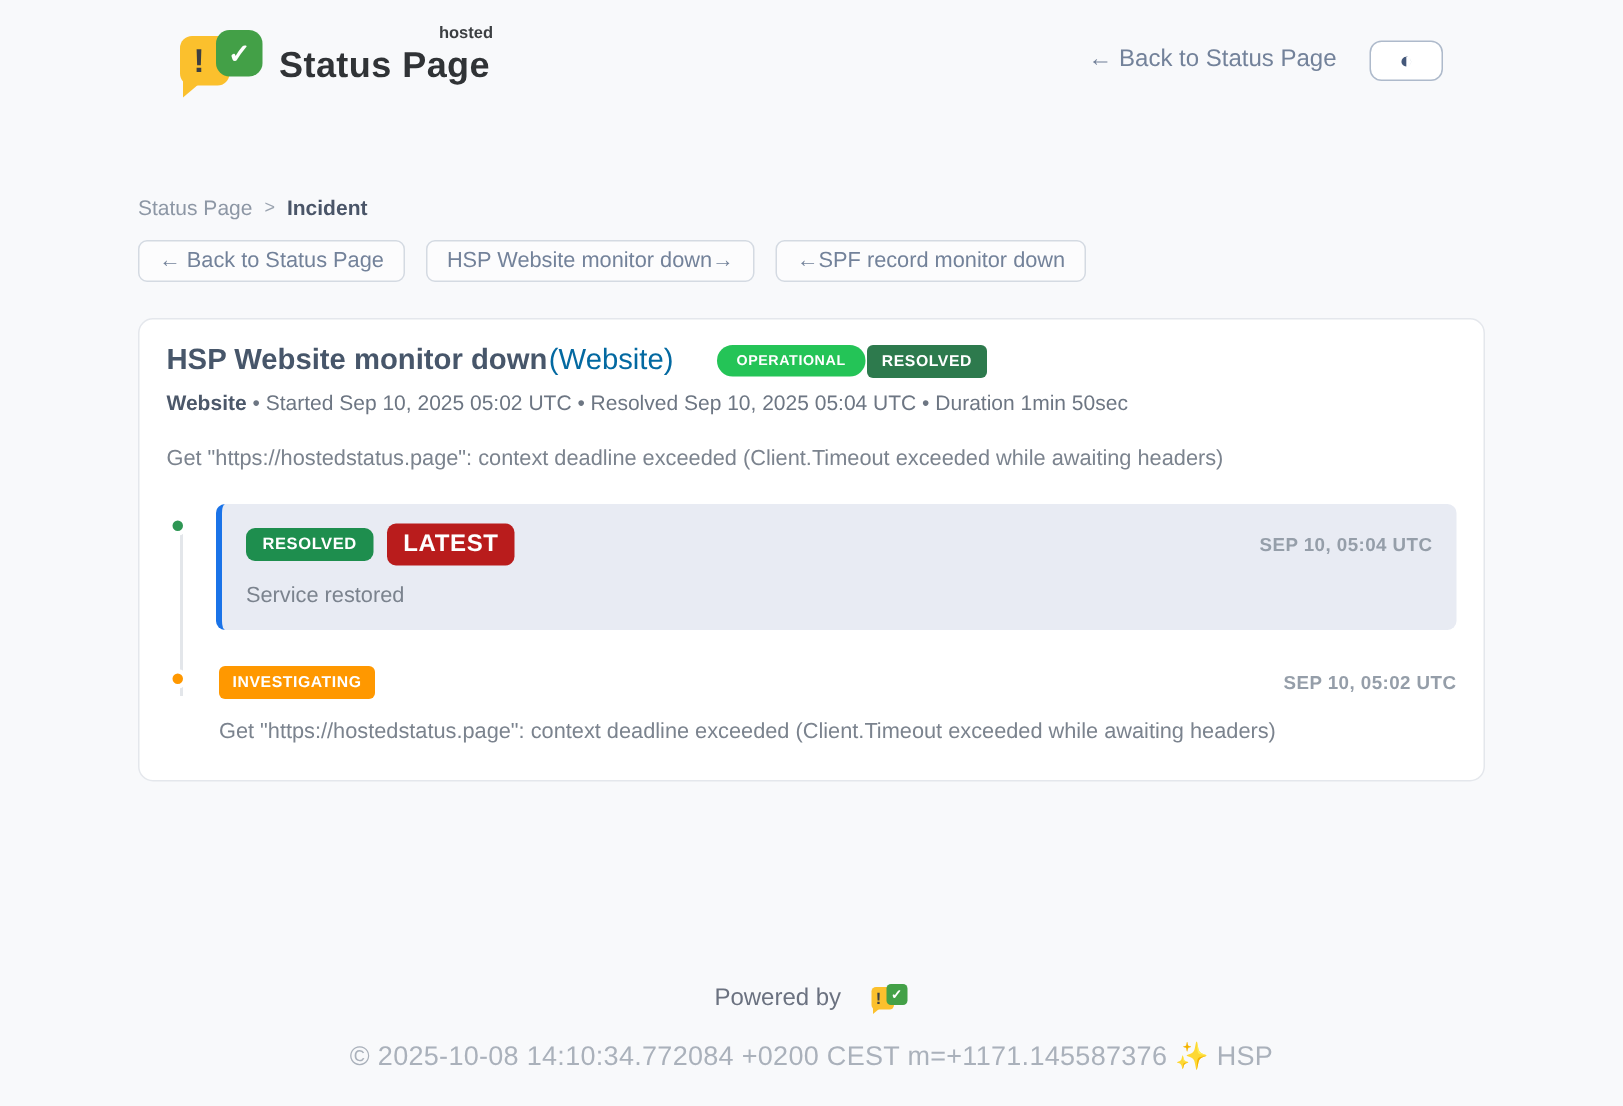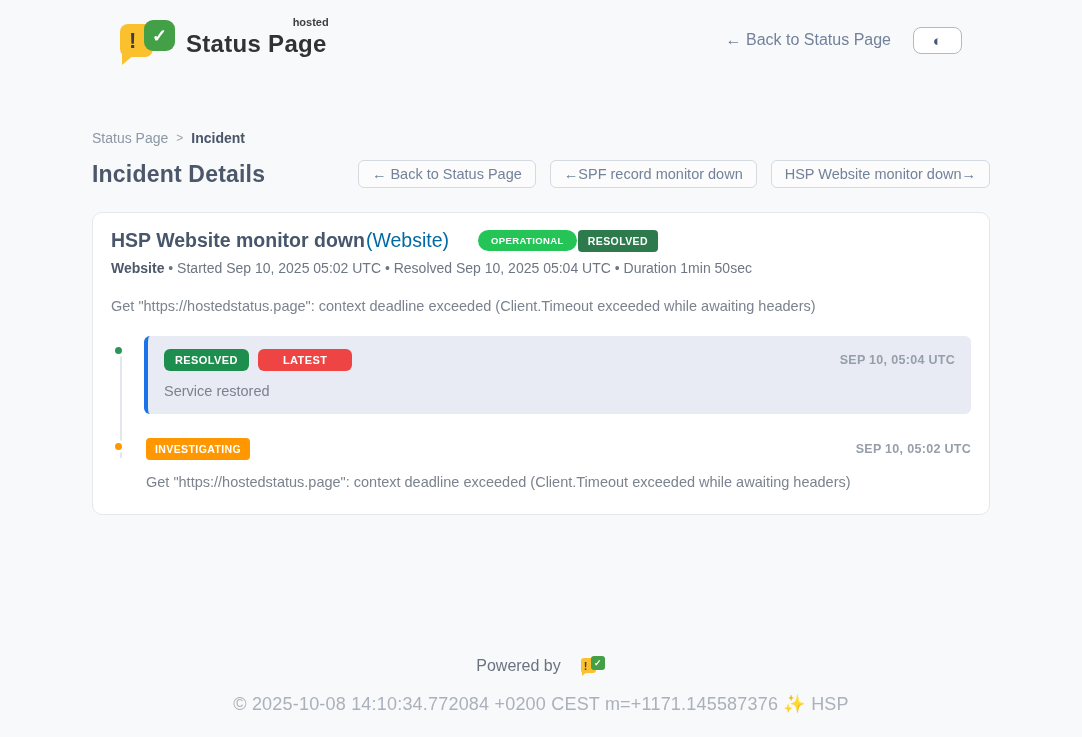--- a/index.html
+++ b/index.html
@@ -107,21 +107,21 @@
   .dot-orange { background:#ff9800; top:2px; }
   .tl-content { flex:1; margin-left:33px; }
   .tl-box-highlight {
     background:#e8ebf3; border-left:4px solid #1a73e8; border-radius:6px;
     padding:13px 16px 15px;
   }
   .tl-box-plain { padding:0 0 0 2px; }
   .tl-head { display:flex; align-items:center; gap:9px; margin-bottom:12px; }
   .tl-box-plain .tl-head { margin-bottom:14px; }
   .badge-resolved-tl { background:#1e8e4e; border-radius:6px; font-size:11px; padding:5px 11px; }
-  .badge-latest { background:#ef4444; border-radius:6px; font-size:11px; padding:5px 25px; }
+  .badge-latest { background:#b91c1c; border-radius:6px; font-size:16px; padding:5px 11px; }
   .badge-investigating { background:#ff9800; border-radius:4px; font-size:10.5px; padding:5px 9px; }
   .tl-time { margin-left:auto; font-size:12.5px; font-weight:700; color:#959ea9; letter-spacing:.3px; }
   .tl-msg { font-size:14.5px; color:#7b838e; }
 
   
   .site-footer { margin-top:auto; padding-bottom:22px; text-align:center; }
   .powered { display:flex; align-items:center; justify-content:center; gap:20px;
              font-size:16px; color:#6b7280; margin-bottom:16px; }
   .mini-logo { position:relative; width:25px; height:23px; display:inline-block; }
   .mini-yellow {
@@ -166,25 +166,24 @@
 </header>
 
 <main class="main">
   <nav class="breadcrumb">
     <span class="crumb-root">Status Page</span>
     <span class="crumb-sep">&gt;</span>
     <span class="crumb-current">Incident</span>
   </nav>
 
   <div class="title-row">
-    <h1 class="page-title">Incident Details</h1>
     <div class="nav-buttons">
       <button class="nav-btn">← Back to Status Page</button>
+      <button class="nav-btn">HSP Website monitor down→</button>
       <button class="nav-btn">←SPF record monitor down</button>
-      <button class="nav-btn">HSP Website monitor down→</button>
     </div>
   </div>
 
   <section class="card">
     <div class="card-title-row">
       <span class="incident-title">HSP Website monitor down</span>
       <span class="incident-component">(Website)</span>
       <span class="badge badge-operational">OPERATIONAL</span>
       <span class="badge badge-resolved-hdr">RESOLVED</span>
     </div>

#### TASK:
Without including any picture, write out the material above exactly.

#### ANSWER AREA:
--- a/index.html
+++ b/index.html
@@ -107,21 +107,21 @@
   .dot-orange { background:#ff9800; top:2px; }
   .tl-content { flex:1; margin-left:33px; }
   .tl-box-highlight {
     background:#e8ebf3; border-left:4px solid #1a73e8; border-radius:6px;
     padding:13px 16px 15px;
   }
   .tl-box-plain { padding:0 0 0 2px; }
   .tl-head { display:flex; align-items:center; gap:9px; margin-bottom:12px; }
   .tl-box-plain .tl-head { margin-bottom:14px; }
   .badge-resolved-tl { background:#1e8e4e; border-radius:6px; font-size:11px; padding:5px 11px; }
-  .badge-latest { background:#ef4444; border-radius:6px; font-size:11px; padding:5px 25px; }
+  .badge-latest { background:#b91c1c; border-radius:6px; font-size:16px; padding:5px 11px; }
   .badge-investigating { background:#ff9800; border-radius:4px; font-size:10.5px; padding:5px 9px; }
   .tl-time { margin-left:auto; font-size:12.5px; font-weight:700; color:#959ea9; letter-spacing:.3px; }
   .tl-msg { font-size:14.5px; color:#7b838e; }
 
   
   .site-footer { margin-top:auto; padding-bottom:22px; text-align:center; }
   .powered { display:flex; align-items:center; justify-content:center; gap:20px;
              font-size:16px; color:#6b7280; margin-bottom:16px; }
   .mini-logo { position:relative; width:25px; height:23px; display:inline-block; }
   .mini-yellow {
@@ -166,25 +166,24 @@
 </header>
 
 <main class="main">
   <nav class="breadcrumb">
     <span class="crumb-root">Status Page</span>
     <span class="crumb-sep">&gt;</span>
     <span class="crumb-current">Incident</span>
   </nav>
 
   <div class="title-row">
-    <h1 class="page-title">Incident Details</h1>
     <div class="nav-buttons">
       <button class="nav-btn">← Back to Status Page</button>
+      <button class="nav-btn">HSP Website monitor down→</button>
       <button class="nav-btn">←SPF record monitor down</button>
-      <button class="nav-btn">HSP Website monitor down→</button>
     </div>
   </div>
 
   <section class="card">
     <div class="card-title-row">
       <span class="incident-title">HSP Website monitor down</span>
       <span class="incident-component">(Website)</span>
       <span class="badge badge-operational">OPERATIONAL</span>
       <span class="badge badge-resolved-hdr">RESOLVED</span>
     </div>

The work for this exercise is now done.